If your dog or cat or any other pet gets sick, or if you have any concerns about your pet’s health, the CDC says you should contact your veterinarian.

The CDC adds that if you are sick with COVID-19, either suspected or confirmed by a test, you should restrict contact with your pets and other animals, just as you would with people.

  • When possible, have another member of your household care for your pets while you are sick.
  • Avoid contact with your pet including petting, snuggling, being kissed or licked, sharing food, and sleeping in the same bed.
  • If you must care for your pet or be around animals while you are sick, wear a mask and wash your hands before and after you interact with them.

If you are sick with COVID-19, and your pet becomes sick, the CDC advises that you do not take your pet to the veterinary clinic yourself.
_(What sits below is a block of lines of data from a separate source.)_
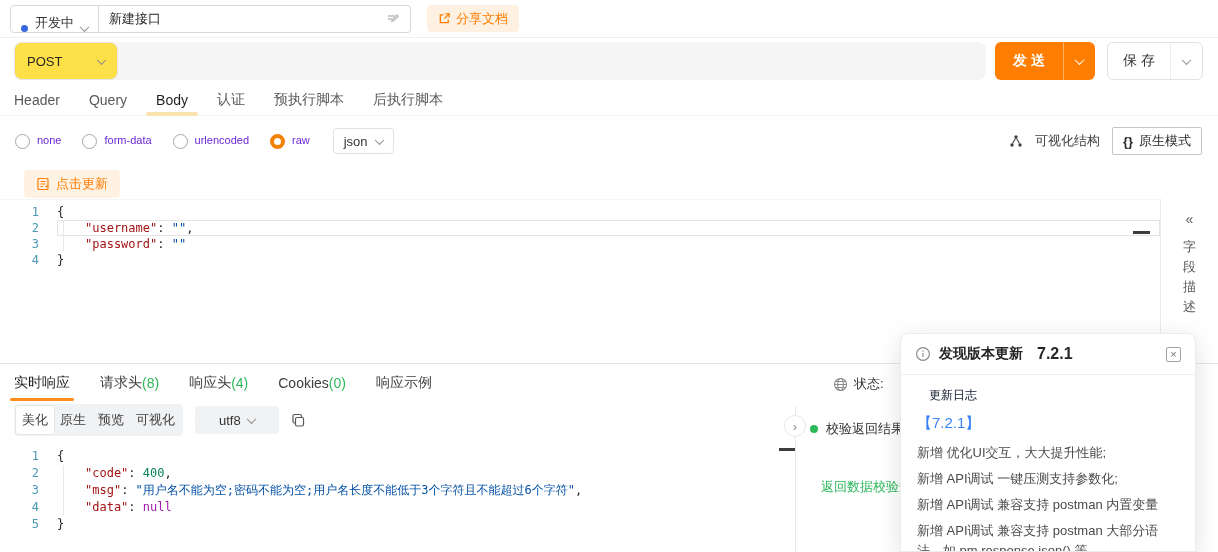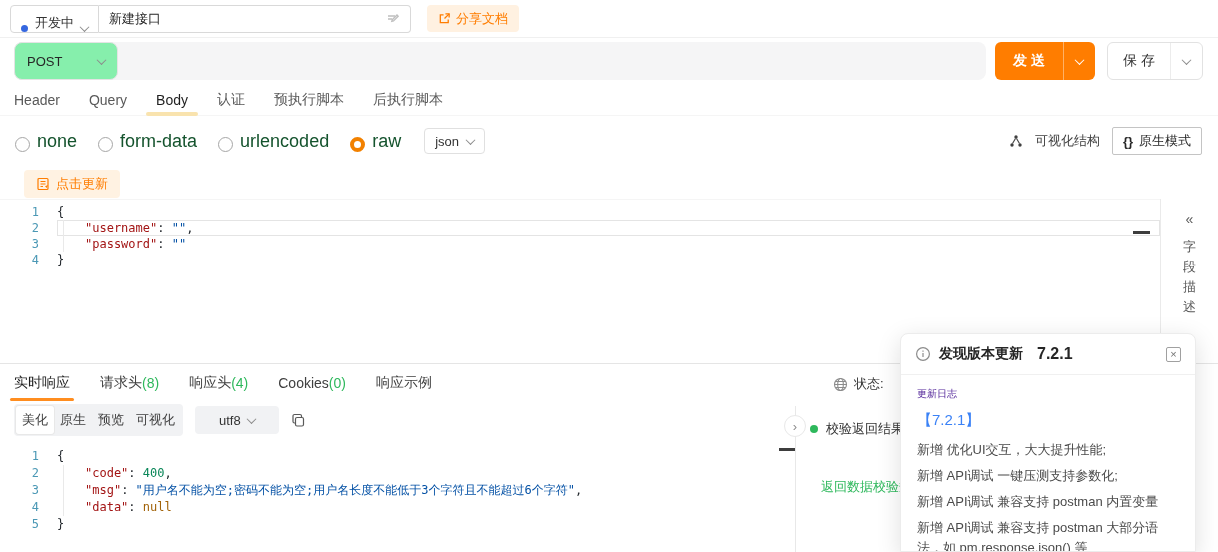"POST" .method-select { background: #86efac -> #fde047 }
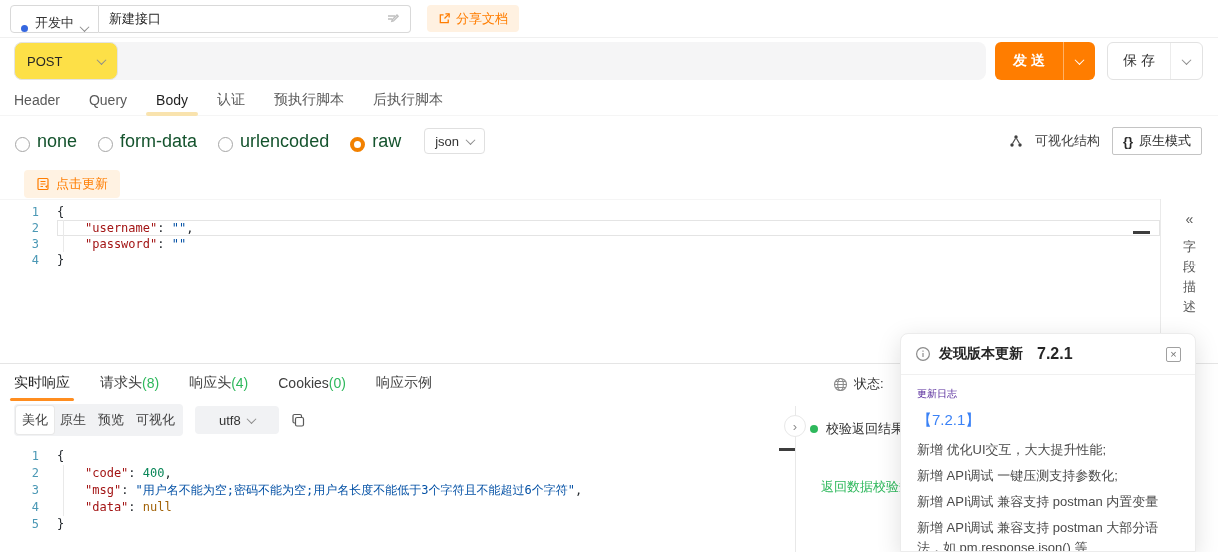"none" .radio-item { align-items: flex-end -> flex-start; color: #14532d -> #6d28d9; font-size: 18px -> 11px }
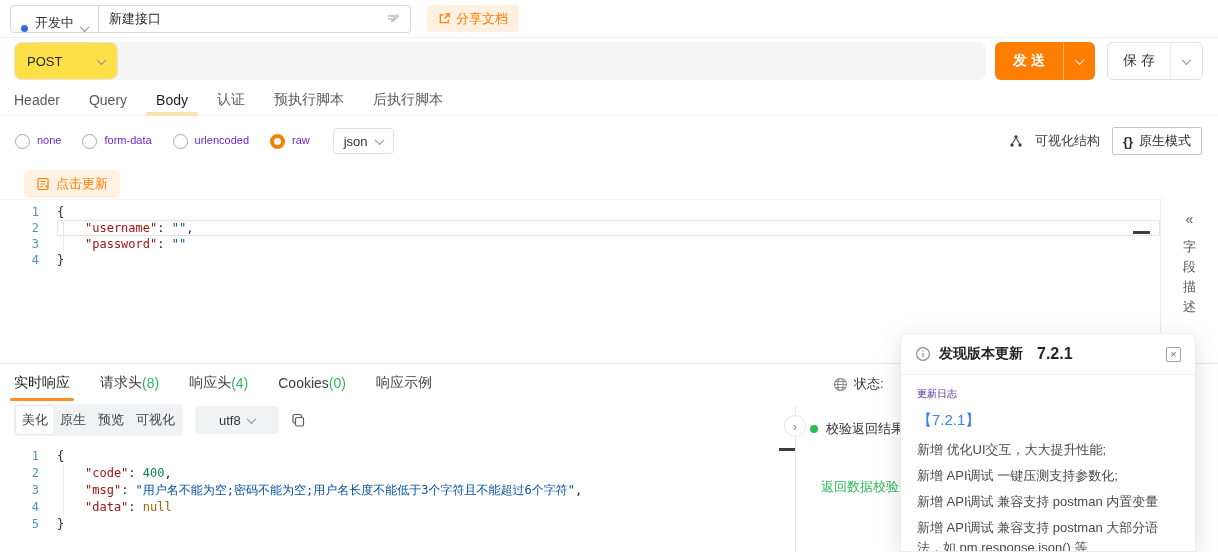"更新日志" .popup-log-title { color: #4c1d95 -> #0f172a; font-size: 10px -> 12px; margin-left: none -> 12px }
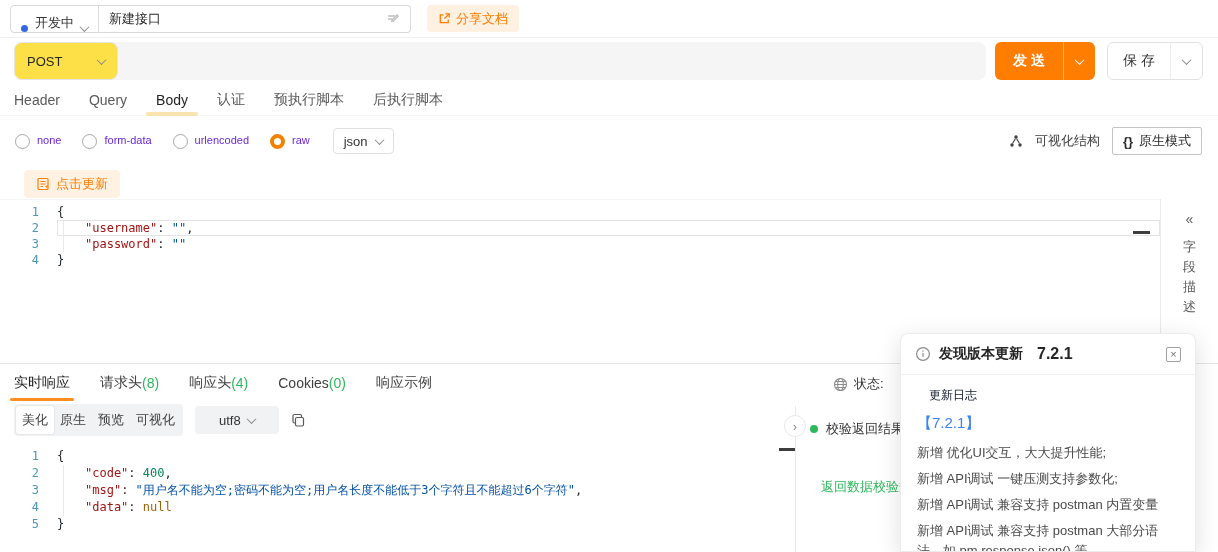"null" .tok-u { color: #a16207 -> #a21caf }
Instead, contact your veterinarian and let them know you have been sick with COVID-19. Some clinics may offer telemedicine conulstations or other plans for seeing sick pets.

At this time, the CDC says there has been no evidence that animals are playing a significant role in the spread of COVID-19. But, because all animals can carry germs that can make you and other people sick, the CDC says it is always a good idea to practice healthy habits around pets and other animals.

  • Wash your hands after handling animals, their food, waste, or supplies.
  • Practice good pet hygiene and clean up after pets properly.
  • Talk to your veterinarian if you have questions about your pet’s health.
  • Be aware that children 5 years of age and younger, people with weakened immune systems, and older adults are more likely to get sick from germs some animals can carry.

According to the World Organisation for Animal Health, the infection of animals with SARS-CoV-2 – the virus that causes COVID-19 – has implications for animal and human health, animal welfare, wildlife conservation, and biomedical research.

The latest findings have found that poultry and cattle are not susceptible to COVID-19 infection.

Utah is one of a number of states who have seen its mink population affected by COVID-19.

In mid-December, a wild mink living in the area of an infected Utah farm tested positive for SARS-CoV-2. Officials say this is the first free-ranging, native wild animal confirmed with SARS-CoV-2, to the best of their knowledge.

Utah’s state veterinarian Dr. Dean Taylor told ABC4 in November that data does not suggest mink are a threat to people. Thousands of mink on Utah farms have already died because of the virus.